Task details:
Without any of their pictures, return all of the records exactly.

Stored items:
%%

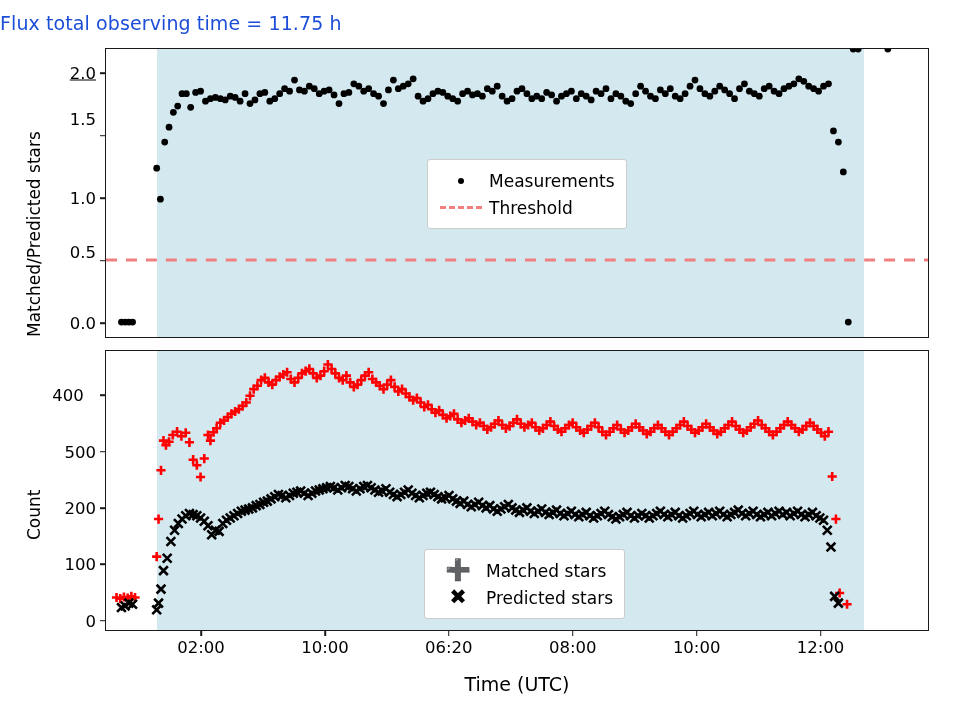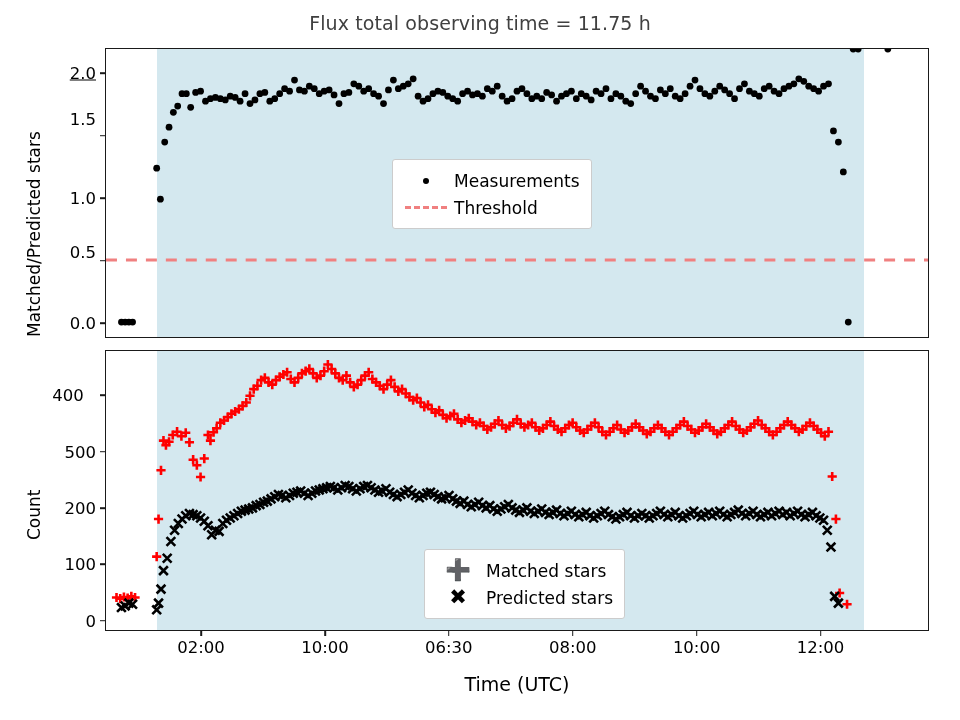--- a/index.html
+++ b/index.html
@@ -17,23 +17,23 @@
     position: relative;
     width: 960px;
     height: 720px;
     background: #ffffff;
   }
   #chart-title {
     position: absolute;
     left: 0;
     top: 12px;
     width: 960px;
-    text-align: center;
+    text-align: left;
     font-size: 19px;
-    color: #404040;
+    color: #1d4ed8;
     letter-spacing: 0.1px;
   }
   .panel {
     position: absolute;
     box-sizing: border-box;
     border: 1.6px solid #1a1a1a;
     background: #ffffff;
     overflow: hidden;
   }
   #panel-top {
@@ -164,21 +164,21 @@
     border-top: 3px dashed #f08080;
   }
   .plus-key, .ex-key {
     font-size: 21px;
     font-weight: bold;
     line-height: 1;
   }
   .plus-key { color: #ff0000; }
   .ex-key { color: #000000; }
   #legend-top {
-    left: 392px;
+    left: 427px;
     top: 159px;
   }
   #legend-bottom {
     left: 424px;
     top: 549px;
   }
 </style>
 </head>
 <body>
 
@@ -213,21 +213,21 @@
       <div class="tickmark-y" style="top: 101.566px; left: 60px;"></div>
       <div class="ytick-label" style="top: 45.1406px; text-align: center;">400</div>
       <div class="tickmark-y" style="top: 45.1406px; left: 60px;"></div>
     </div>
   <div id="xticks" style="position: absolute; left: 105px; top: 631px; width: 824px;">
       <div class="tickmark-x" style="left: 96.0301px;"></div>
       <div class="xtick-label" style="left: 96.0301px;">02:00</div>
       <div class="tickmark-x" style="left: 219.94px;"></div>
       <div class="xtick-label" style="left: 219.94px;">10:00</div>
       <div class="tickmark-x" style="left: 343.85px;"></div>
-      <div class="xtick-label" style="left: 343.85px;">06:30</div>
+      <div class="xtick-label" style="left: 343.85px;">06:20</div>
       <div class="tickmark-x" style="left: 467.759px;"></div>
       <div class="xtick-label" style="left: 467.759px;">08:00</div>
       <div class="tickmark-x" style="left: 591.669px;"></div>
       <div class="xtick-label" style="left: 591.669px;">10:00</div>
       <div class="tickmark-x" style="left: 715.579px;"></div>
       <div class="xtick-label" style="left: 715.579px;">12:00</div>
     </div>
 
   <div class="panel" id="panel-top">
     <div class="shade" id="shade-top" style="left: 51.4226px; width: 706.286px; background: rgb(212, 232, 239);"></div>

%%

Answer to this task:
--- a/index.html
+++ b/index.html
@@ -17,23 +17,23 @@
     position: relative;
     width: 960px;
     height: 720px;
     background: #ffffff;
   }
   #chart-title {
     position: absolute;
     left: 0;
     top: 12px;
     width: 960px;
-    text-align: center;
+    text-align: left;
     font-size: 19px;
-    color: #404040;
+    color: #1d4ed8;
     letter-spacing: 0.1px;
   }
   .panel {
     position: absolute;
     box-sizing: border-box;
     border: 1.6px solid #1a1a1a;
     background: #ffffff;
     overflow: hidden;
   }
   #panel-top {
@@ -164,21 +164,21 @@
     border-top: 3px dashed #f08080;
   }
   .plus-key, .ex-key {
     font-size: 21px;
     font-weight: bold;
     line-height: 1;
   }
   .plus-key { color: #ff0000; }
   .ex-key { color: #000000; }
   #legend-top {
-    left: 392px;
+    left: 427px;
     top: 159px;
   }
   #legend-bottom {
     left: 424px;
     top: 549px;
   }
 </style>
 </head>
 <body>
 
@@ -213,21 +213,21 @@
       <div class="tickmark-y" style="top: 101.566px; left: 60px;"></div>
       <div class="ytick-label" style="top: 45.1406px; text-align: center;">400</div>
       <div class="tickmark-y" style="top: 45.1406px; left: 60px;"></div>
     </div>
   <div id="xticks" style="position: absolute; left: 105px; top: 631px; width: 824px;">
       <div class="tickmark-x" style="left: 96.0301px;"></div>
       <div class="xtick-label" style="left: 96.0301px;">02:00</div>
       <div class="tickmark-x" style="left: 219.94px;"></div>
       <div class="xtick-label" style="left: 219.94px;">10:00</div>
       <div class="tickmark-x" style="left: 343.85px;"></div>
-      <div class="xtick-label" style="left: 343.85px;">06:30</div>
+      <div class="xtick-label" style="left: 343.85px;">06:20</div>
       <div class="tickmark-x" style="left: 467.759px;"></div>
       <div class="xtick-label" style="left: 467.759px;">08:00</div>
       <div class="tickmark-x" style="left: 591.669px;"></div>
       <div class="xtick-label" style="left: 591.669px;">10:00</div>
       <div class="tickmark-x" style="left: 715.579px;"></div>
       <div class="xtick-label" style="left: 715.579px;">12:00</div>
     </div>
 
   <div class="panel" id="panel-top">
     <div class="shade" id="shade-top" style="left: 51.4226px; width: 706.286px; background: rgb(212, 232, 239);"></div>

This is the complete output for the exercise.